With $700 mill debt to pay, how could they actually think that they could get away with just making amortizations of just $5 million per year on their entire fleet? It would take 140 years to pay it down. I am well aware that LNG ships do have a longer life, than the ordinary crude oil tanker, but to push life span further out than 30 to 35 years is not viable.
Would you prefer the preferred?
Some authors and commentators here on SA are more interested in DLNG’s preferred units, as opposed to the commons. Authors Richard Lejeune and Rubicon Associates have written articles about DLNG’s preferred, and I would recommend anyone to head over and read their articles.

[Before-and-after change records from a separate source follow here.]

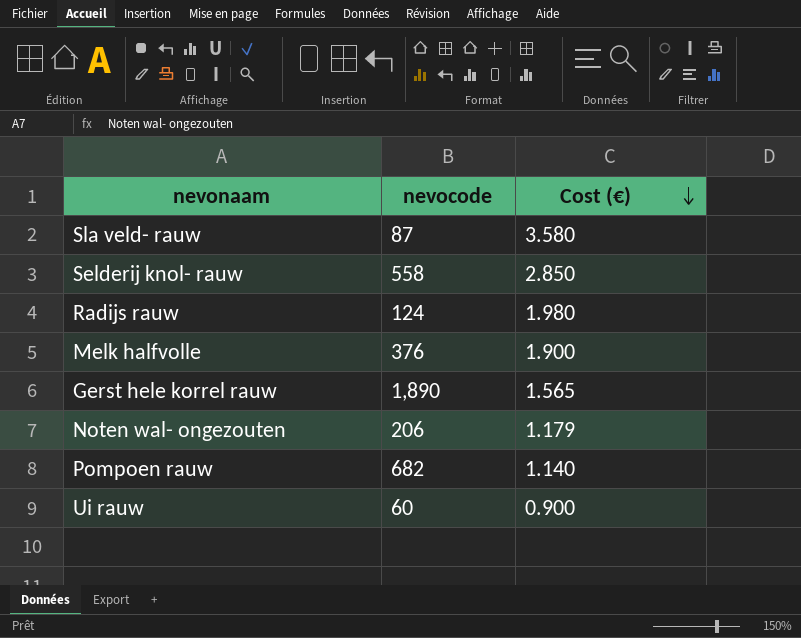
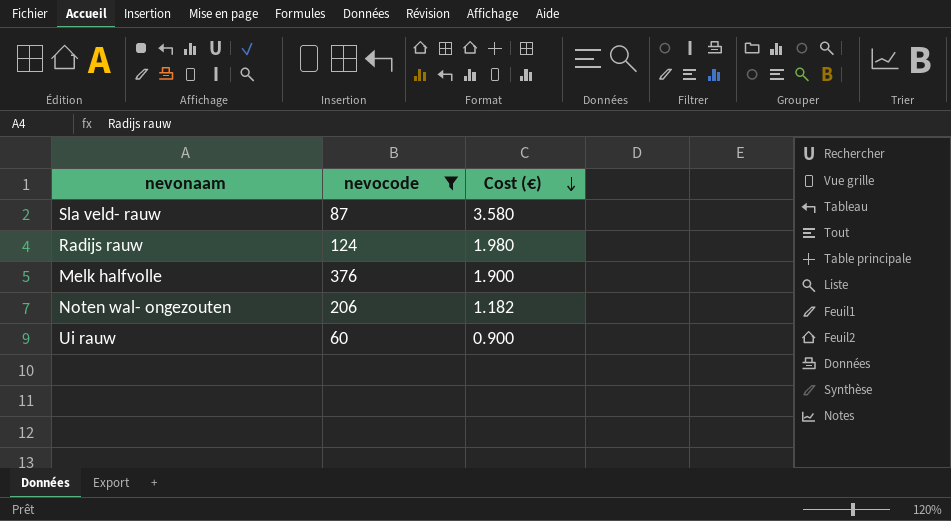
filter: none -> nevocode <= 376
Noten wal- ongezouten | Cost (€): 1.179 -> 1.182

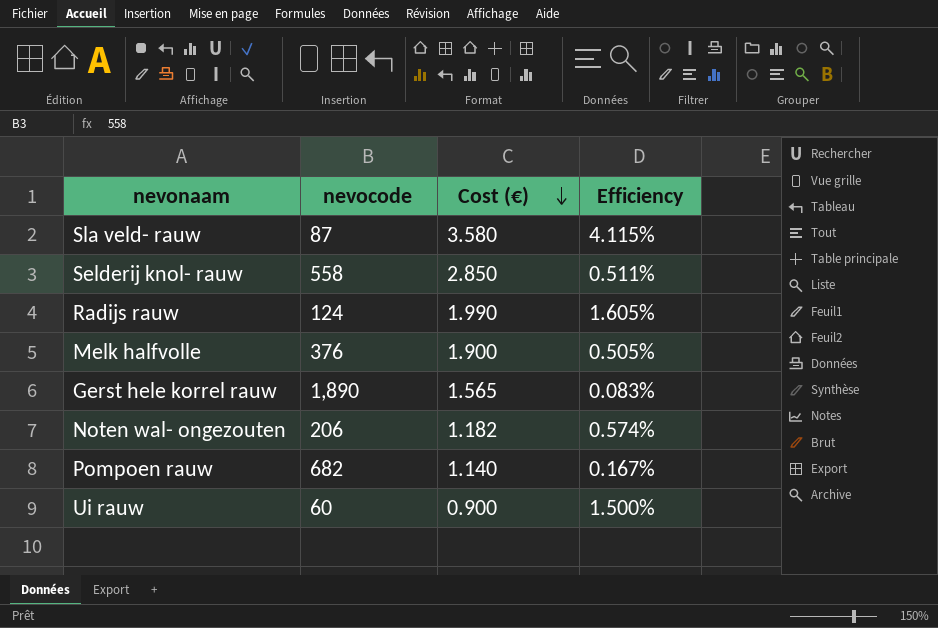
filter: nevocode <= 376 -> none
column Efficiency | formula: none -> [Cost (€)] / [nevocode]
Radijs rauw | Cost (€): 1.980 -> 1.990

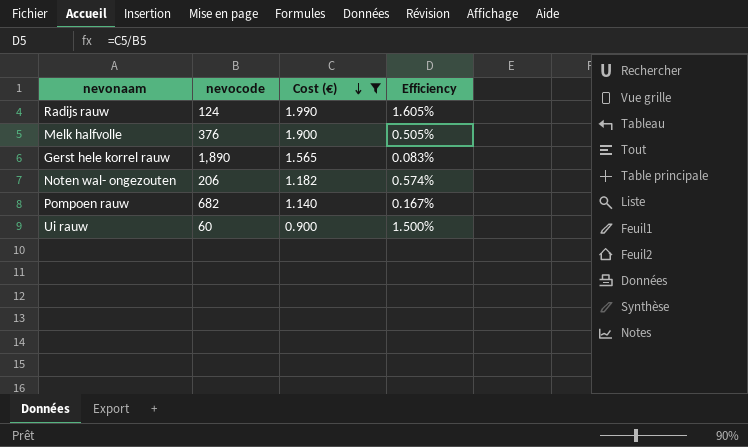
filter: none -> Cost (€) <= 1.990

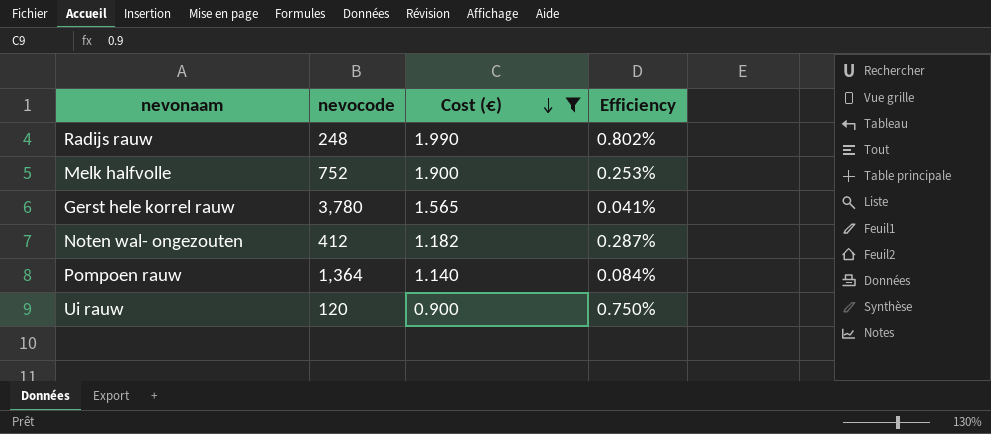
Radijs rauw | nevocode: 124 -> 248
Radijs rauw | Efficiency: 1.605% -> 0.802%
Melk halfvolle | nevocode: 376 -> 752
Melk halfvolle | Efficiency: 0.505% -> 0.253%
Gerst hele korrel rauw | nevocode: 1,890 -> 3,780
Gerst hele korrel rauw | Efficiency: 0.083% -> 0.041%
Noten wal- ongezouten | nevocode: 206 -> 412
Noten wal- ongezouten | Efficiency: 0.574% -> 0.287%
Pompoen rauw | nevocode: 682 -> 1,364
Pompoen rauw | Efficiency: 0.167% -> 0.084%
Ui rauw | nevocode: 60 -> 120
Ui rauw | Efficiency: 1.500% -> 0.750%

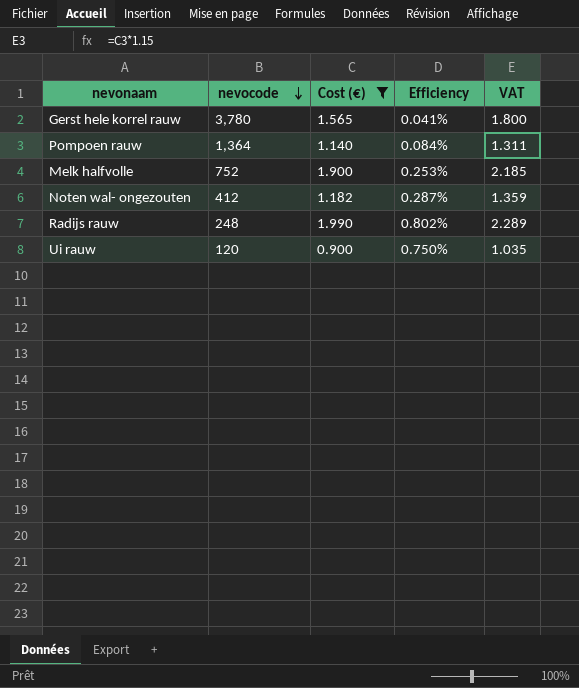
row order: Cost (€) descending -> nevocode descending
column VAT | formula: none -> [Cost (€)] * 1.15

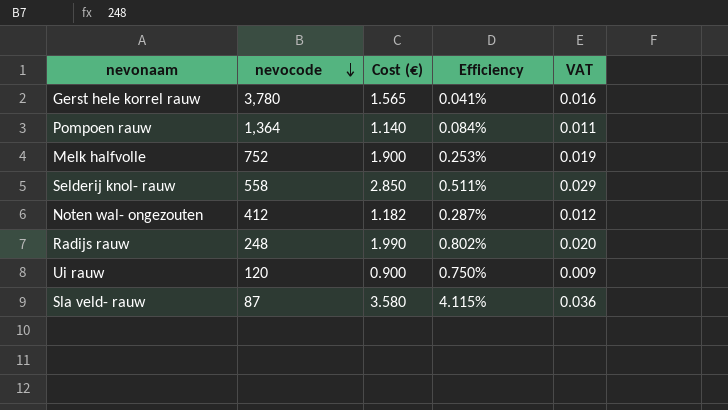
filter: Cost (€) <= 1.990 -> none
column VAT | formula: [Cost (€)] * 1.15 -> [Cost (€)] * 0.01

There are two preferred classes to choose from. They are DLNG.PA and DLNG.PB
Source: Seeking Alpha
DLNG’s Series A Preferred Units has a fixed rate of 9%
Source: Seeking Alpha
DLNG’s Series B Preferred Units has a fixed rate of 8.75%. When DLNG issued these units, it was done to repay earlier outstanding preferred which had a fixed rate of only 6.25%. In other words, they had to pay up to get this done. 2,2 million units was issued at a price of $25. Net proceed received was $53 million after fees. These units are cumulative, redeemable, and perpetual.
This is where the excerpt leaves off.